Asean market, while attractive, could be a value trap

The Southeast Asian market, meanwhile, looks less attractive than the North Asian markets as they are dominated by companies of the traditional sectors.

Investors who hold shares of some of these companies would enjoy good returns as the global economy continues to recover from the pandemic. But the upside may be capped, says Anand.

“Of course, cyclical sectors would benefit from an economic recovery. Cyclical stocks would have their days in the sun.

“But over the long term, their growth profile is uninteresting to many, especially the younger ones who are growing in numbers and looking for a more exciting profile from their investments.

“There are values in Malaysia and Asean, in general, but we could be in a value trap for many years to come. We don’t have much of the new economy component, which is what investors globally are looking out for.”

However, it is not all doom and gloom for Southeast Asia. Suhaimi Illias, chief economist at Maybank Investment Banking Group, says Asean countries, including Malaysia, are fundamentally attractive from the perspective of its longer-term income and consumption growth.

“Two-thirds of the world’s middle-income group will be in Asia by 2030. India, together with Asean countries, is poised to benefit from such demographic changes.”

Companies in the manufacturing and consumer-related services sectors are prime beneficiaries of the increasing population and wealth of Asean, he adds.

The Regional Comprehensive Economic Partnership (RCEP),  which is a regional free trade agreement that involves the 10 Asean member nations, China, Japan and South Korea. Australia and New Zealand would further juice up the region’s growth, says Suhaimi.
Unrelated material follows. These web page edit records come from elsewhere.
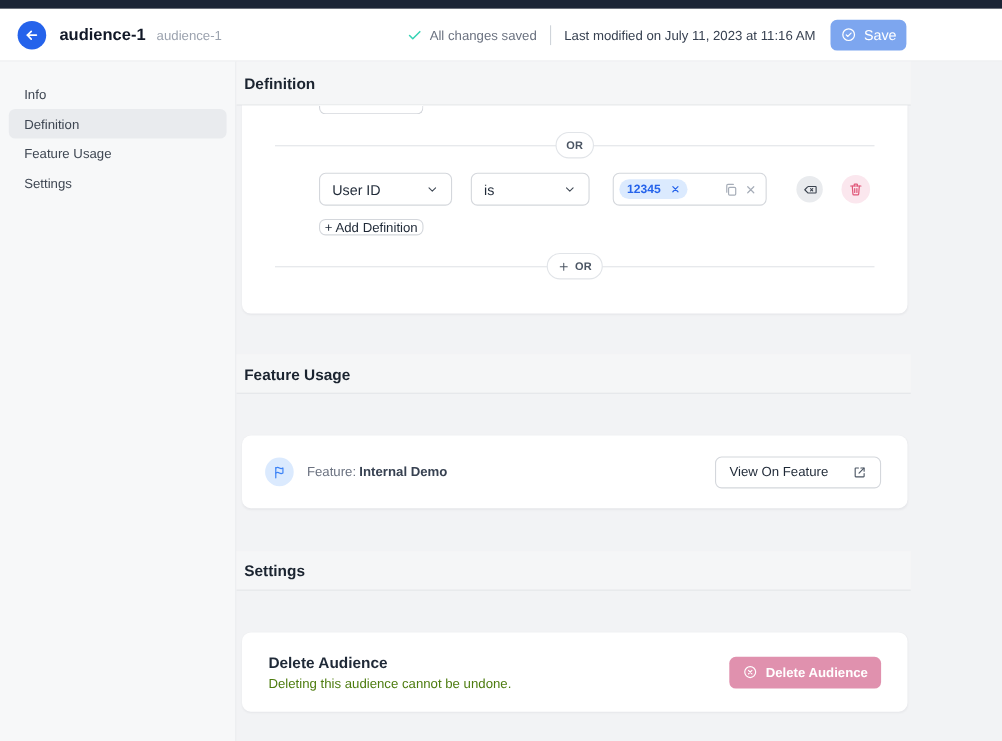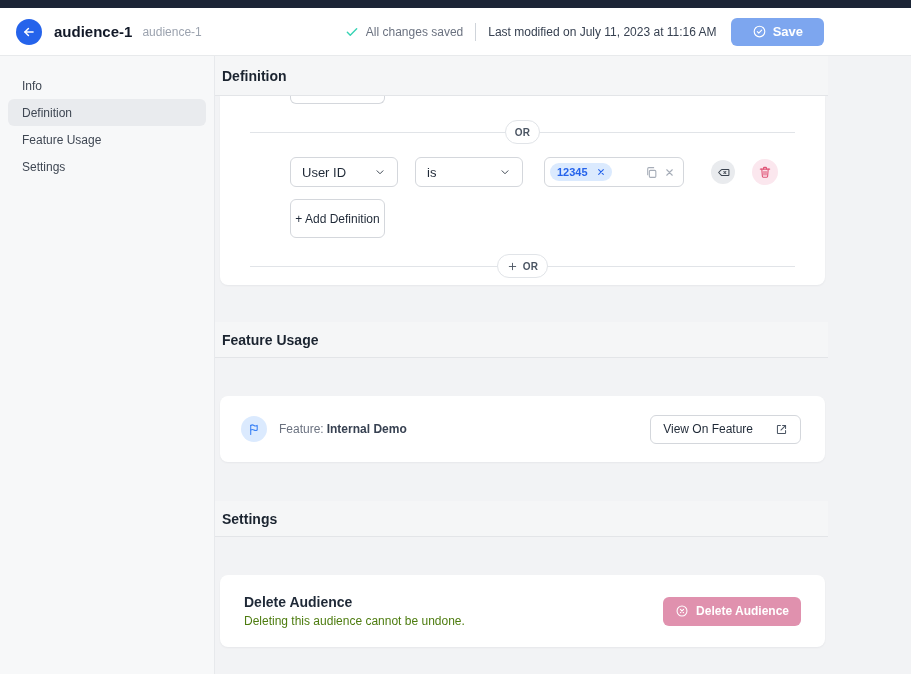--- a/index.html
+++ b/index.html
@@ -19,8 +19,8 @@
   .autosave { display:flex; align-items:center; gap:7px; font-size:12px; color:#6b7280; }
   .v-divider { width:1px; height:18px; background:#cfd4da; margin:0 12px; }
   .last-modified { font-size:12px; color:#374151; }
-  .save-btn { margin-left:14px; height:28px; padding:0 21px; background:#7da6ef; border:none;
-    border-radius:6px; color:#ffffff; font-size:13px; font-weight:700; display:flex;
+  .save-btn { margin-left:14px; height:28px; padding:0 9px; background:#7da6ef; border:none;
+    border-radius:6px; color:#ffffff; font-size:13px; font-weight:400; display:flex;
     align-items:center; gap:6px; cursor:pointer; font-family:inherit; }
 
   

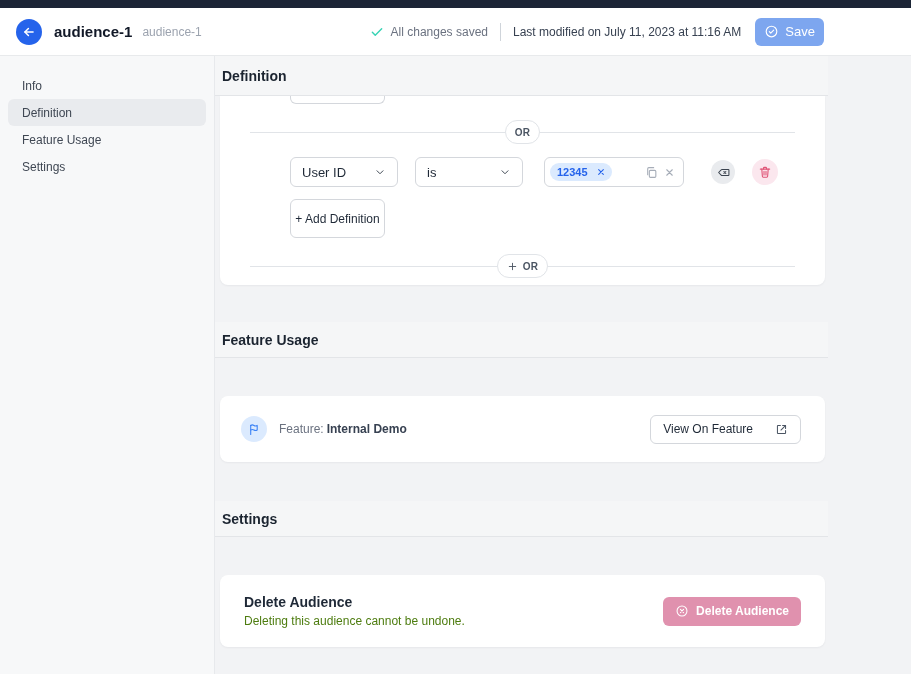--- a/index.html
+++ b/index.html
@@ -55,7 +55,7 @@
   .select { height:30px; background:#fff; border:1px solid #d4d7dc; border-radius:6px;
     display:flex; align-items:center; justify-content:space-between; padding:0 11px;
     font-size:13px; color:#1f2937; cursor:pointer; }
-  .select.field { width:108px; margin-right:17px; }
+  .select.field { width:121px; margin-right:17px; }
   .select.operator { width:108px; margin-right:21px; }
   .tag-input { width:140px; height:30px; border:1px solid #d4d7dc; border-radius:6px;
     display:flex; align-items:center; padding:0 8px 0 5px; margin-right:27px; cursor:text; }

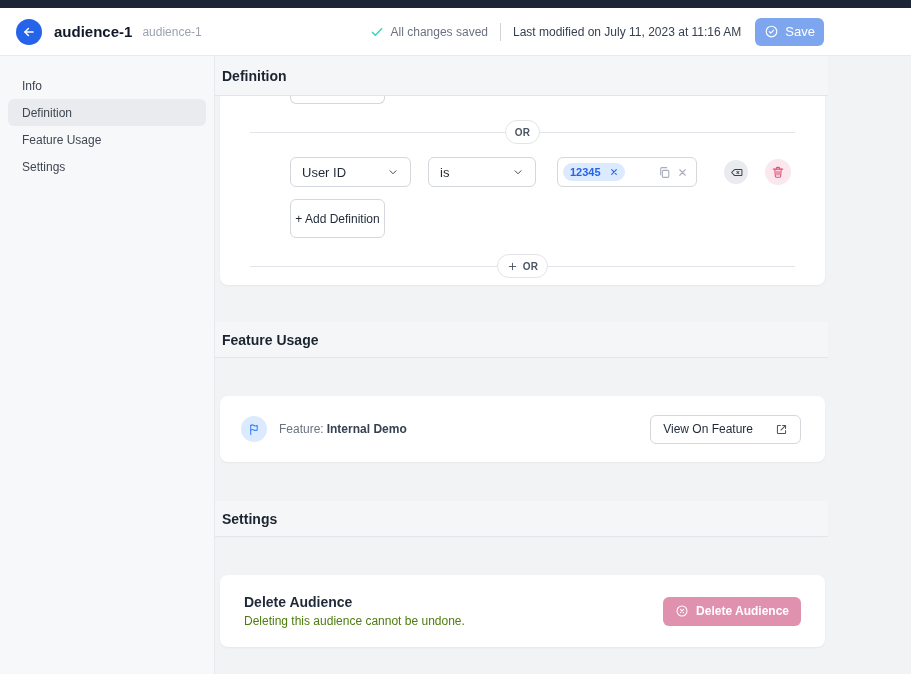--- a/index.html
+++ b/index.html
@@ -69,7 +69,7 @@
     justify-content:center; cursor:pointer; }
   .backspace-btn { width:24px; height:24px; background:#e9ebee; margin-right:17px; }
   .trash-btn { width:26px; height:26px; background:#fbe7ee; }
-  .add-def-btn { margin:12px 0 0 70px; width:95px; height:39px; background:#fff;
+  .add-def-btn { margin:12px 0 0 70px; width:95px; height:15px; background:#fff;
     border:1px solid #d4d7dc; border-radius:6px; font-size:12px; color:#1f2937;
     display:flex; align-items:center; justify-content:center; cursor:pointer; font-family:inherit; }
According to Minister in the Prime Minister’s Department (Economy) Datuk Seri Mustapa Mohamed, the Malaysian government hopes to ratify the RCEP by early next year. “Asean growth would also be fuelled by its continuous progress in physical infrastructure development, supplanted by technology-related capital expenditure accelerated by the pandemic,” he adds.

Key risks: Inflation, new variants, China crackdown

Yet, it is pertinent that investors should be aware of key market risks next year, mainly a prolonged inflationary pressure that could erode consumers’ purchasing power and affect corporate profits, says Suhaimi.

Already, US inflation increased 6.2% in October, a rate not seen in the past 30 years in the country.

Suhaimi says the ongoing global economic recovery could be derailed by central banks aggressively hiking rates to curb fast-rising inflation, translating into higher cost of funds to finance consumer spending, capital expenditure and government borrowings.

“However, benchmark interest rates are generally expected to remain low well into 2022 to support the still-fragile economic recovery,” he adds.

Suhaimi says interest rates in Malaysia and other key Asean economies are expected to remain accommodative before gradually rising in late 2022. However, the Monetary Authority of Singapore (MAS) started tightening its monetary policy in October in response to rising inflation.

The new variant of Covid-19 virus is another key risk, with countries introducing a new round of containment measures. “The worst-case scenario is the emergence of Covid-19 variants resistant to the current vaccines,” says Suhaimi.

China is another “grey rhino” — a slow-moving danger that is obvious but tends to be under-played — amid regulatory crackdowns and government controls over a broadening range of businesses. The default risk in its high yield bond market is increasing.

“Furthermore, China is still pursuing its ‘zero Covid-19 tolerance’ policy as opposed to ‘live with Covid-19’ strategy, which can result in intermittent lockdowns and containment measures that are disruptive to the country and global economic outlook. All this could contribute to the risk of prolonging the supply chain bottleneck, given its centrality in the global trade and manufacturing supply chain,” says Suhaimi.